採用実務

内定承諾率

ないていしょうだくりつ/Offer Acceptance Rate

一言でいうと

内定を出した人のうち、入社を承諾した割合です。

もう少し詳しく

この数字が低いとき、原因は最終段階だけにあるとは限りません。
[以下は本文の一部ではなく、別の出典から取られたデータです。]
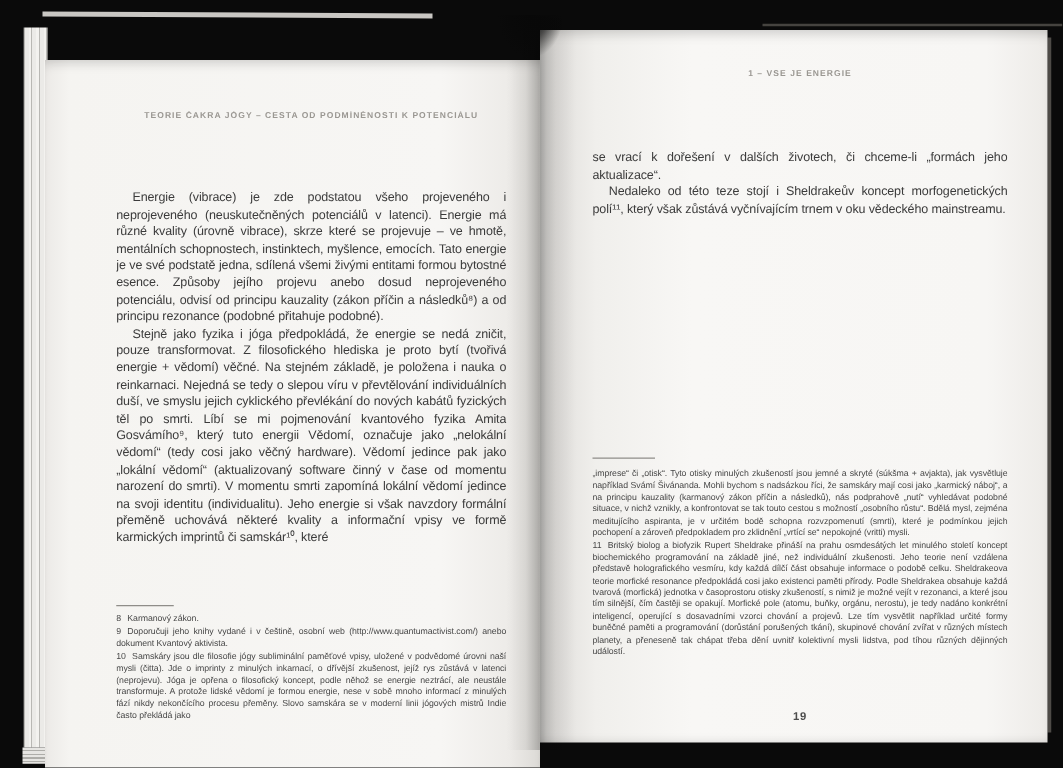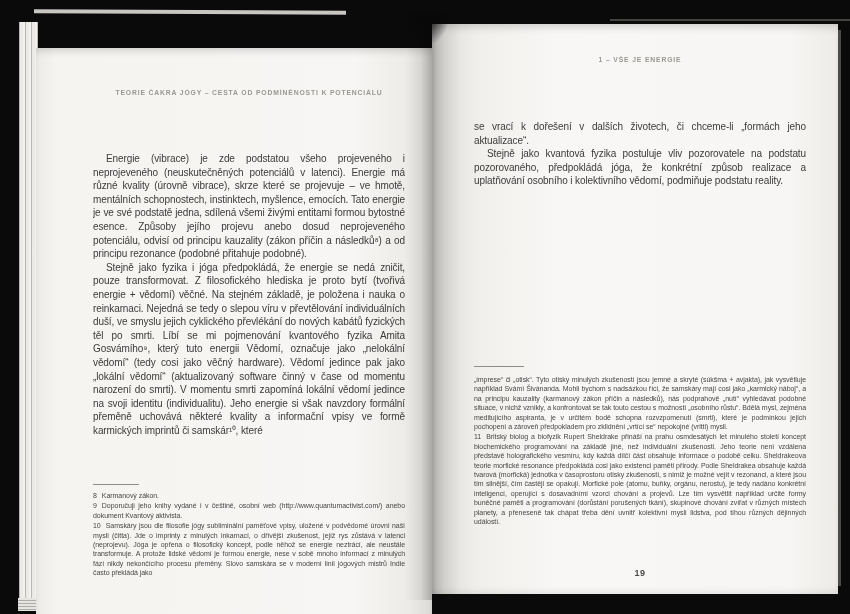"Nedaleko od této teze stojí" p.indent { html: none -> <p>Nedaleko od této teze stojí i Sheldrakeův koncept morfogenetických polí¹¹, který však zůstává vyčnívajícím trnem v oku vědeckého mainstreamu.</p> }
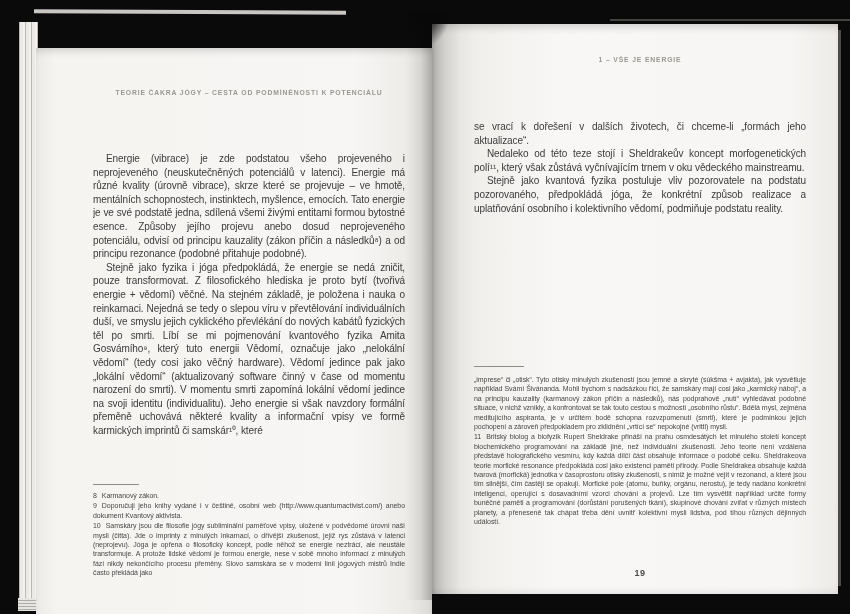"Stejně jako kvantová fyzika postuluje" p.indent { html: <p>Stejně jako kvantová fyzika postuluje vliv pozorovatele na podstatu pozorovaného, předpokládá jóga, že konkrétní způsob realizace a uplatňování osobního i kolektivního vědomí, podmiňuje podstatu reality.</p> -> none }
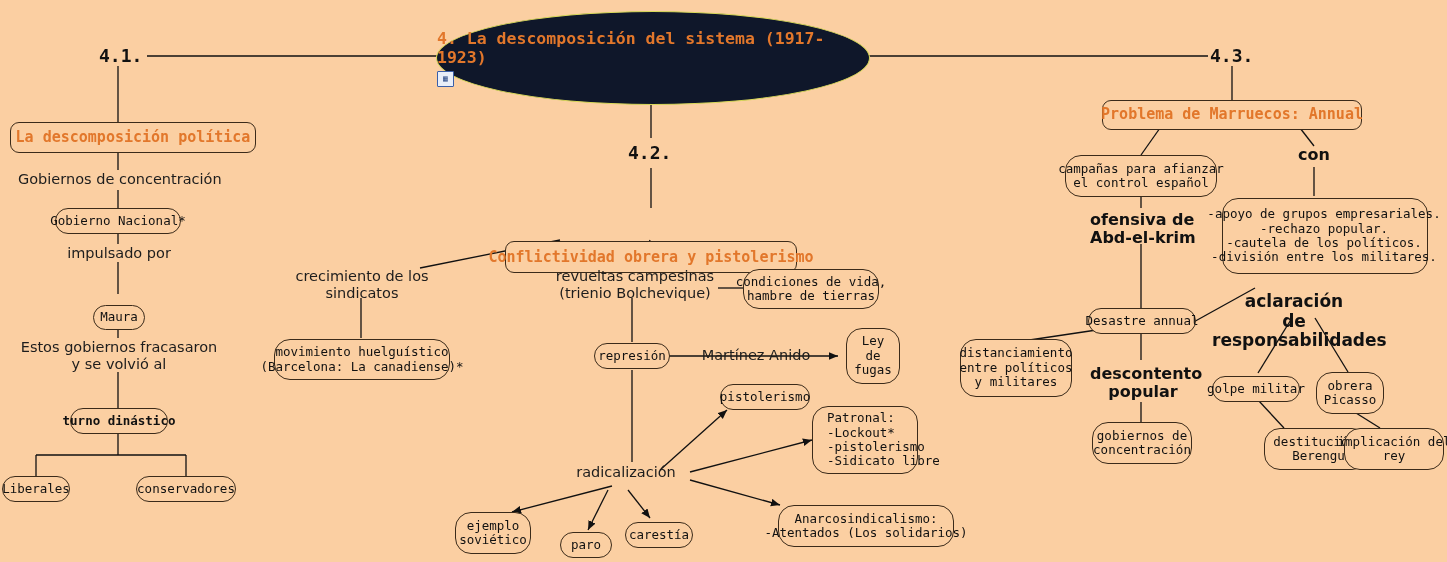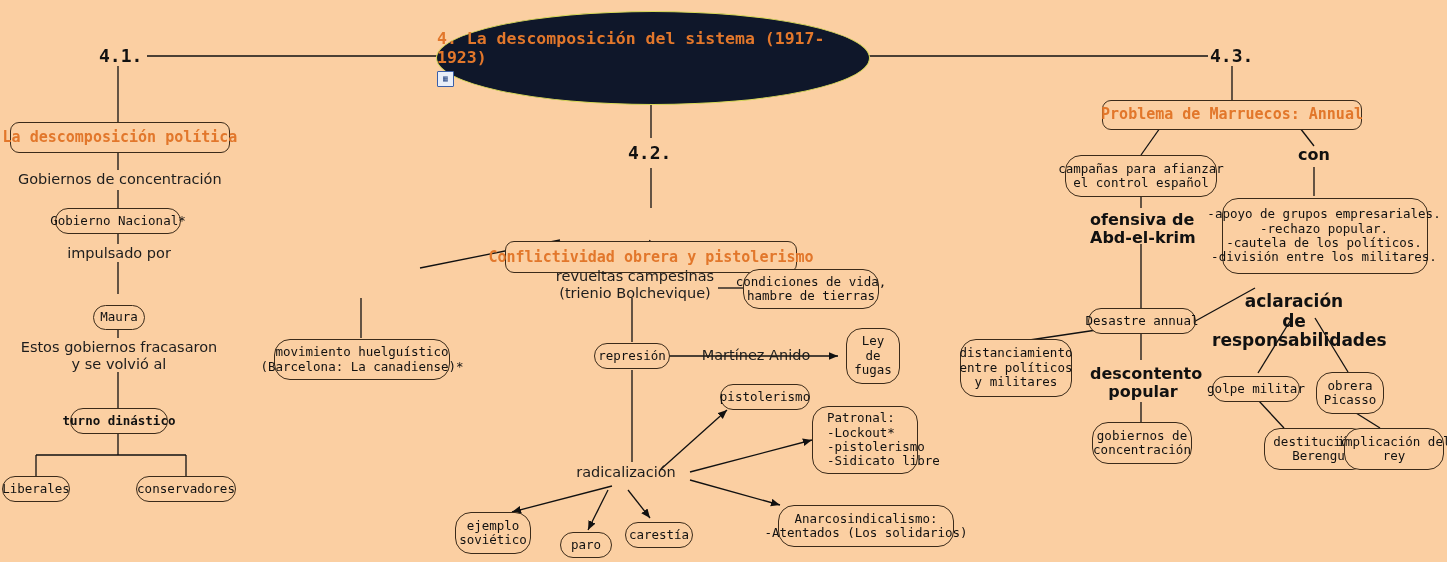"La descomposición política" div.node { width: 220px -> 246px }
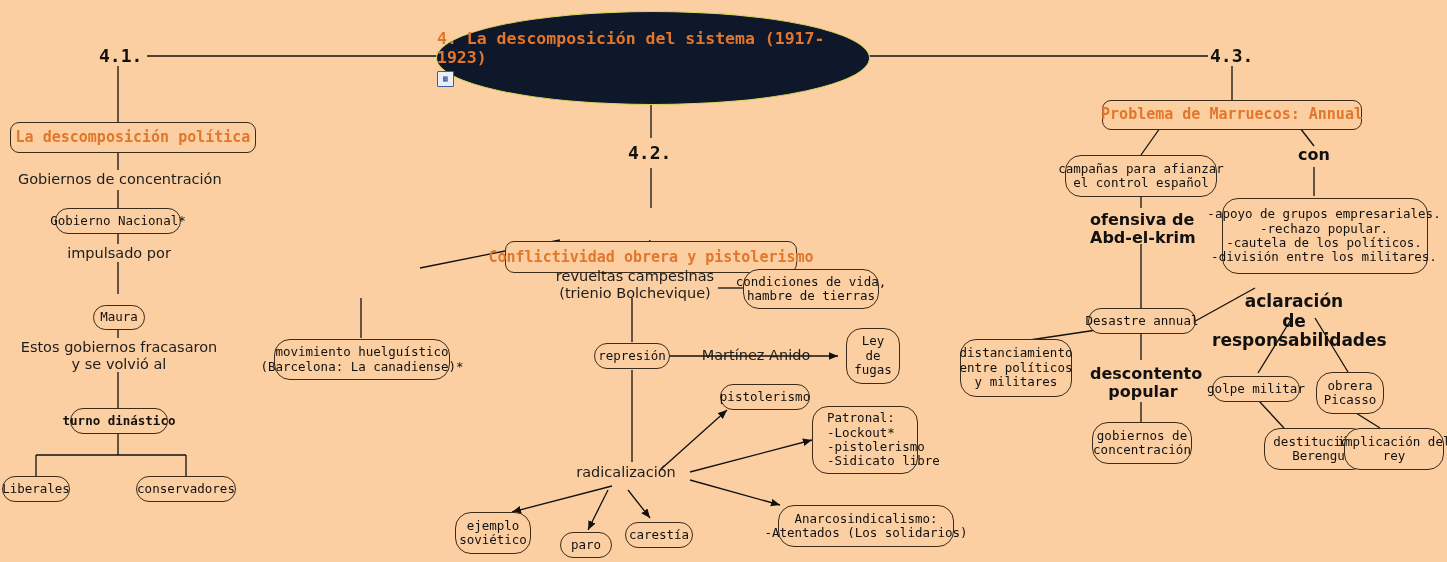"crecimiento de los" div.node { html: none -> <div>crecimiento de los sindicatos</div> }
選考の途中で伝えていた内容と提示条件が食い違っていた、任せる役割の説明が曖昧だった、連絡が遅く他社が先に決まったなど、上流の対応が影響します。承諾率の低下は、選考全体を見直す合図として扱ってください。

数字の扱いにも注意が要ります。内定を出す人数が月に数名であれば、1名の辞退で率が大きく動きます。単月ではなく、四半期単位で見るか、辞退の理由を個別に見るほうが判断できます。

実務でどう使うか

辞退が出たら理由を聞き取り、記録してください。金額、役割、事業の見通し、選考中の印象のどれが決め手になったかがわかると、次の打ち手が決まります。

比較対象がある場合は、どの企業と迷ったかも聞きます。競合する企業が固定されているなら、その企業と比べたときの自社の提示を点検する材料になります。

よくある失敗

  • 単月の数字で判断する。母数が小さく、振れ幅が大きくなります
  • 辞退の理由を金額だけに帰着させる。提示額を上げても承諾率が戻らない場合、原因は別にあります
  • 内定の出し方を緩めて率を下げる。数字の見た目より実態の悪化が問題です

混同されやすい用語

用語指すものこの語との違い
選考通過率各段階を通過した割合選考途中の指標
内定率選考を受けた人のうち内定に至った割合企業側の判断。承諾率は候補者側の判断
定着率入社後に在籍し続けた割合入社後の指標

HRdevの現場から

月に内定が2〜3名の規模では、この数字を単月で追っても判断材料になりません。四半期でまとめ、1件ずつ辞退の経緯を読むほうが打ち手につながります。